Все в этой истории было ложью. И близко в тот день милиция не подходила к буфету. Но слишком велика была несуразность Афони.
— Иди уж, — проговорила жена и легонько подтолкнула мужа к дому.
Так и жили… Днем пили в буфете или искали необходимые для этого рубли, а ночью спали в густых лопухах оврага. Дурной пример, это всем известно, заразителен.
А на другой стороне оврага стоял пионерлагерь, и директор его, возмущенный не стихающим по ночам пением, настоял, чтобы овраг засыпали мусором.
Афоня спал на самом дне, но все-таки умудрился выкарабкаться оттуда первым и долго кричал с крылечка свои безумные речи.
— Смотрите! — вопил он. — Гинут гнезда птичьего племени! Гибель кругом! Смотрите!
Люди с испитыми лицами вылезали из оврага и, матюгаясь, выковыривали мусор из спутавшихся волос.
Шоферам потом объявили по выговору, и на том дело и кончилось. Дождь смыл с лопухов пыль — по-прежнему зазывающе зеленели они.
Но вот Афоня с этого дня стал меняться. Он уже не ночевал в овраге и только днем ненадолго появлялся у ларька.
Серебрилась, текла в разные стороны его борода.
— Ну и ну! — удивлялись у ларька. — Не Афоня, а член Государственной думы.
— А что, — отвечал Афоня. — Будь я членом Государственной думы, так небось ничего бы и не понадобилось. Вывез бы всех за город, а оттуда пускай своим макаром добираются — кто куда раньше успеет.
— Афоня! — хохотали мужики у ларька. — Опомнись, Афоня. Ведь так спортсмены всю власть захватят!
— Ничего… — успокаивал мужиков Афоня. — Хуже небось не будет…
И еще крепче прижимал к себе желтую папку.
Эта папка привлекала всеобщее внимание, и наконец ее выкрали у Афони. Выкрали просто так. На спор. Посмотрели и выбросили, потому что ничего интересного там не оказалось — только бумага, исписанная с обеих сторон какими-то непонятными значками, ни на буквы, ни на интегралы не похожими.
После этого и пропал Афоня. Будто провалился сквозь желтые листья, в ту осень особенно щедро разбросанные по земле.
Наверное, надо рассказать, почему этот ларек привлекал к себе внимание халявщиков всех окрестных селений и станций. Причина была более простой, чем можно предположить, — он открывался в шесть утра, и перед работой даже жители отдаленных районов успевали здесь опохмелиться. Они приезжали сюда на первых электричках и ждали продавщицу. Скоро, белая и толстая, появлялась и она.
Но вот привилегию отменили, и ларек быстро заглох.
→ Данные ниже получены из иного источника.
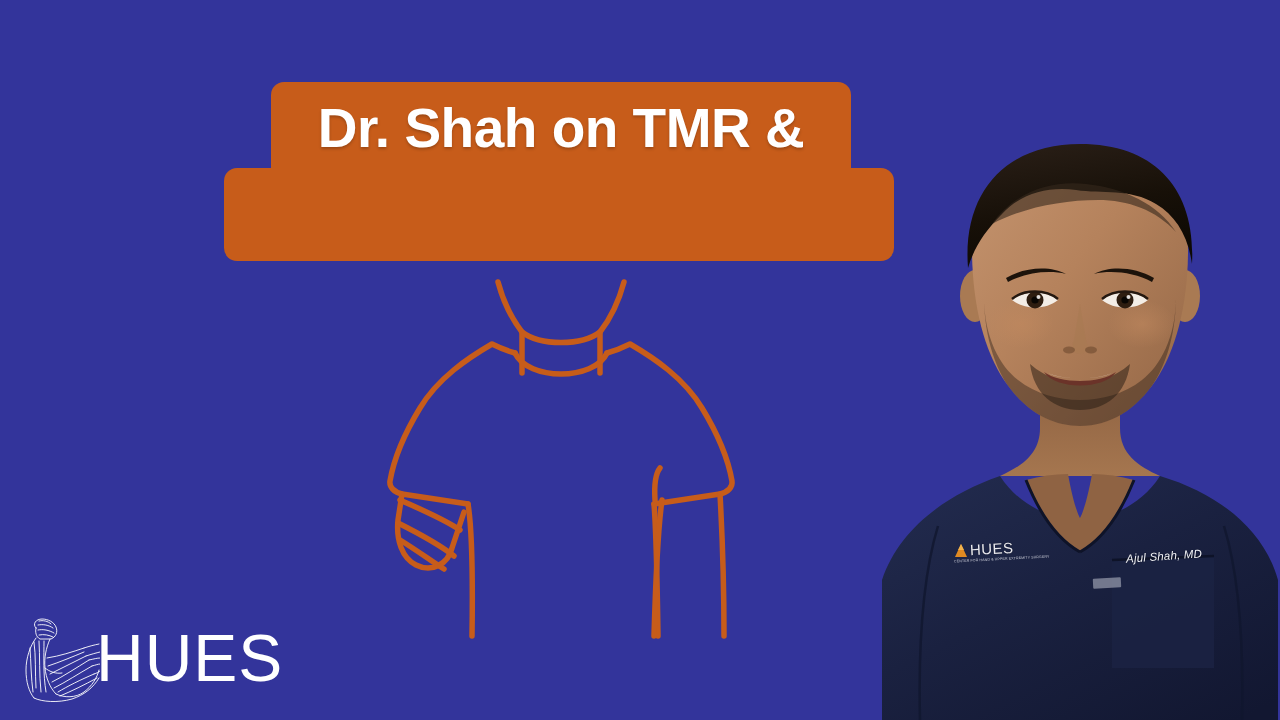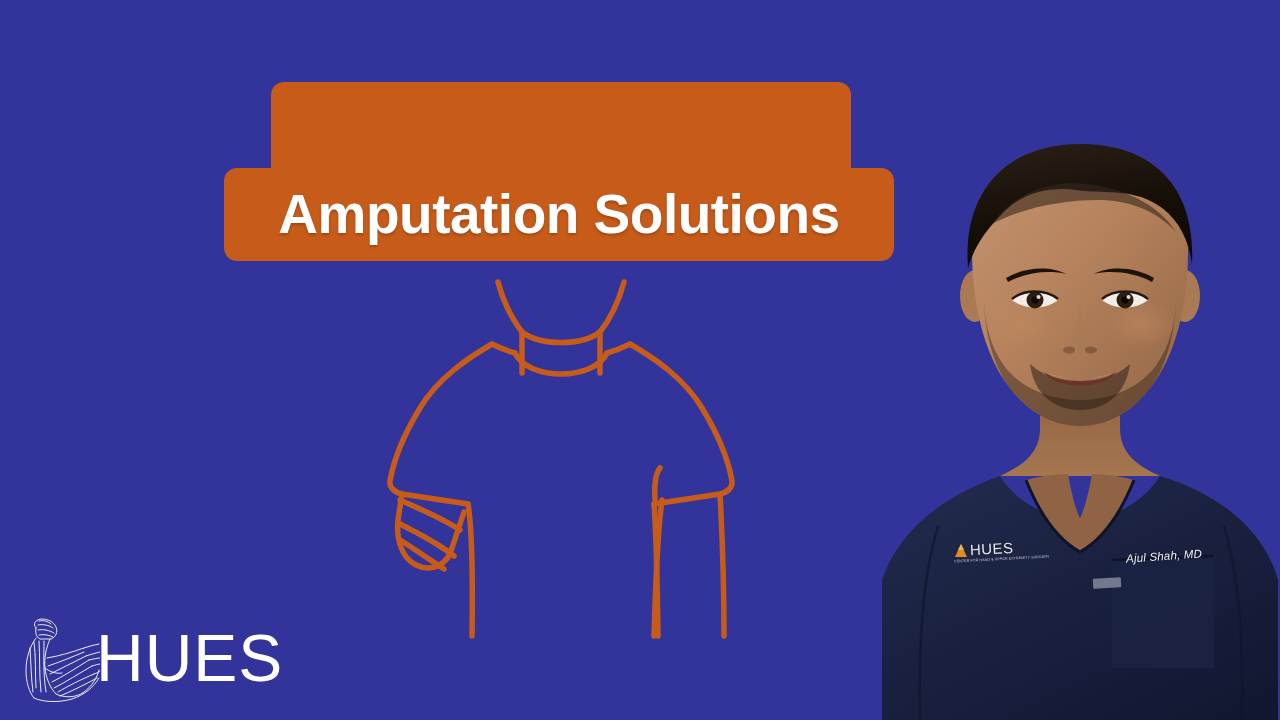"Dr. Shah on TMR &" div.title-line { html: none -> <div>Dr. Shah on TMR &amp;</div> }
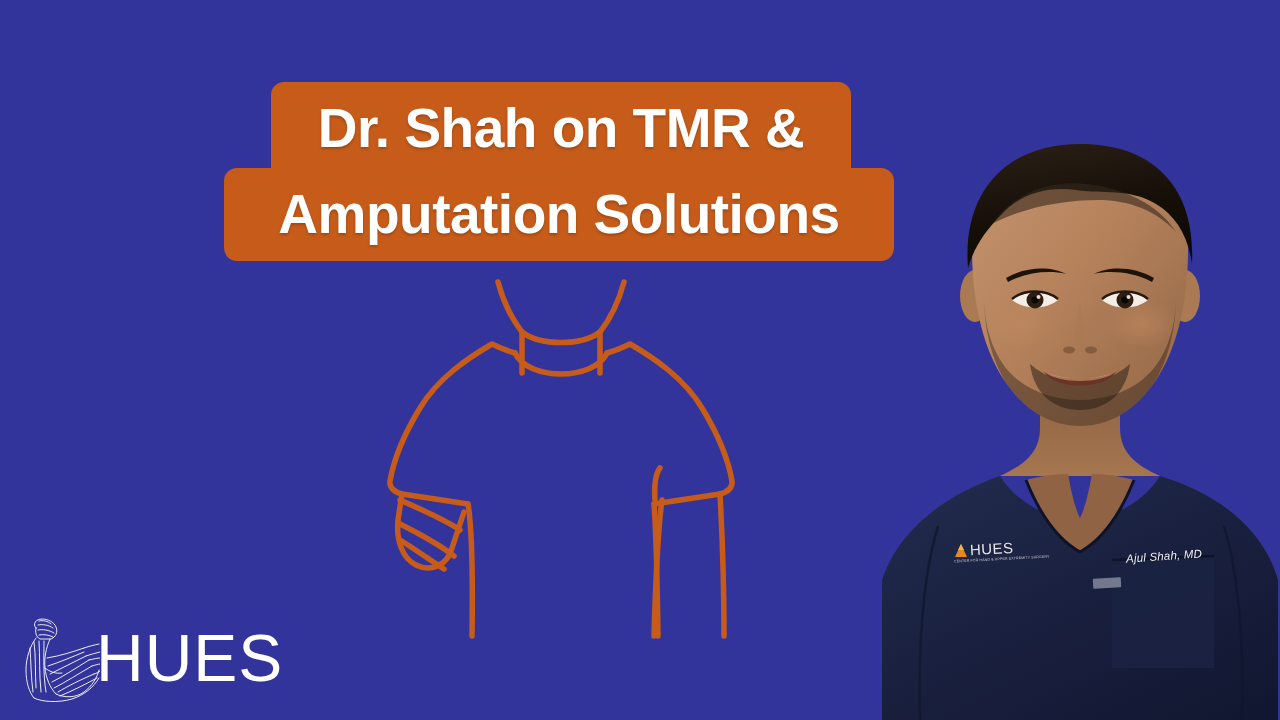"Amputation Solutions" div.title-line { html: <div>Amputation Solutions</div> -> none }
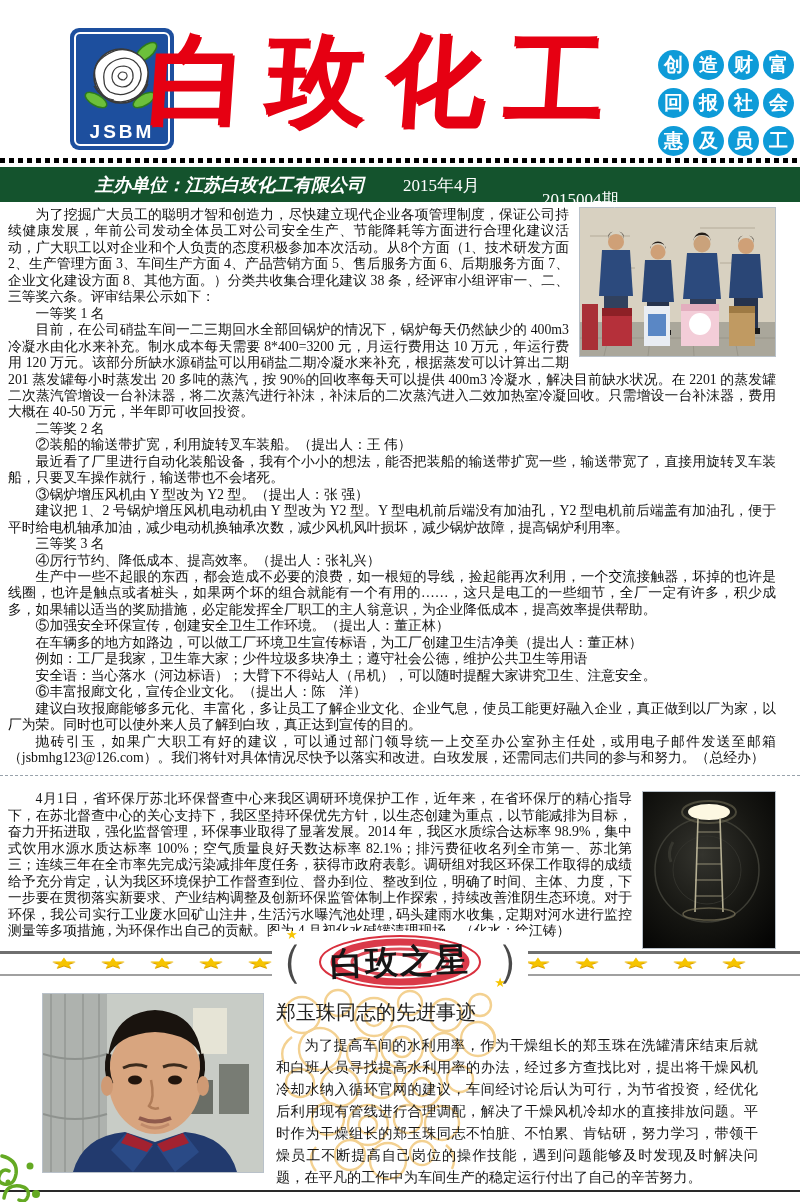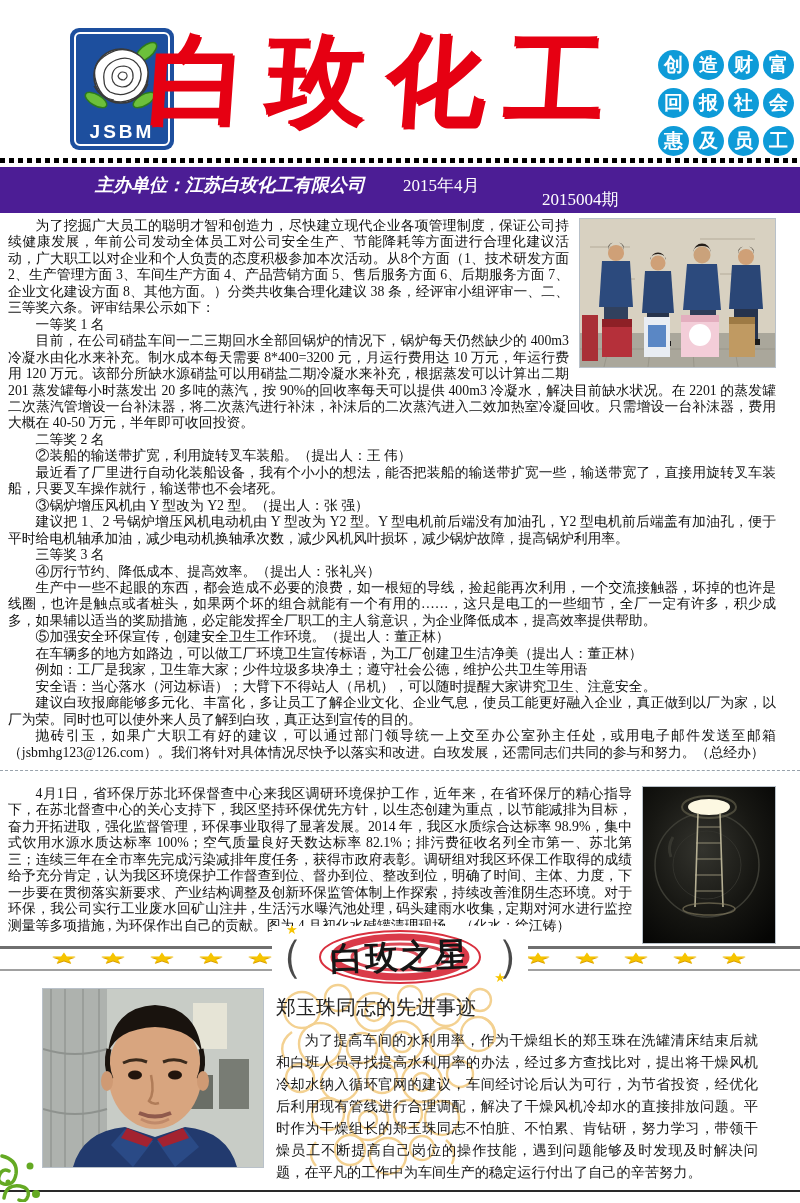"主办单位：江苏白玫化工有限公司" .masthead-bar { background: #4c1d95 -> #14532d; height: 46px -> 35px }
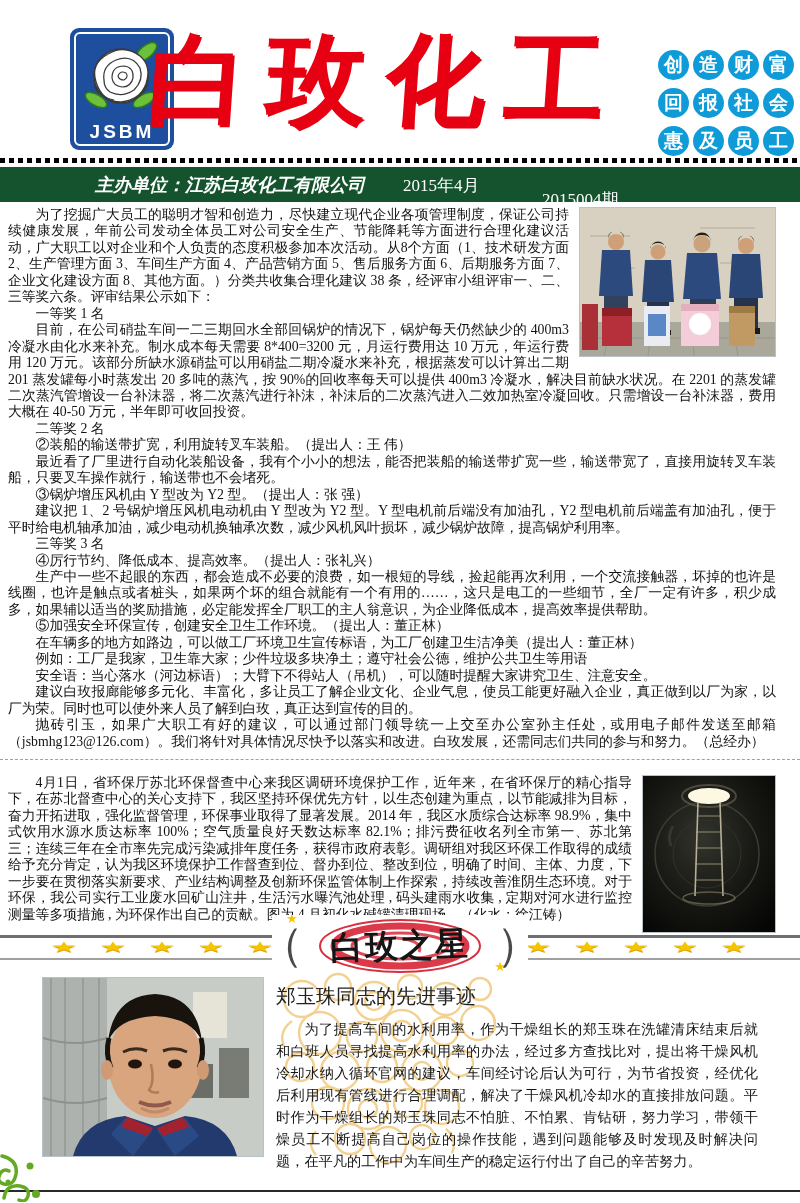"⑥丰富报廊文化，宣传企业文化。（提出人：陈 洋）" p { html: none -> <p>⑥丰富报廊文化，宣传企业文化。（提出人：陈 洋）</p> }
Нет, не те, не те люди собирались здесь, не было уже прежнего блеска странности и неординарности.
Скоро и я уехал отсюда и снова попал почти случайно. Уже давно пришла пора уезжать из этих краев, но не было денег, — в глухом отчаянии скитался я по пригородам Ленинграда и однажды случайно заехал на эту станцию.
На бугре, рядом со стареньким ларьком, построили новый, сверкающий стеклом и краской. Но, как и раньше, прикрыв лицо кепкой, дремал рядом с ним человек.
Сразу за буфетом глухой стеной стояли сады. Они сильно загустели, и я уже не узнавал их. Упали в садах подгнившие оградки, все перемешалось, перепуталось, и нельзя было разобрать тропинки, которые то и дело упирались в непроходимые заросли.
Иногда неожиданно близко возникала вода залива — она тяжело покачивалась, и легким сквознячком холодило лицо.
Уже вечерело, когда я, отчаявшись разгадать запутанные, как жизнь, тропинки, вернулся к платформе.
Там сидел закутанный в лохмотья человек, а рядом с ним лежала большая желтая папка.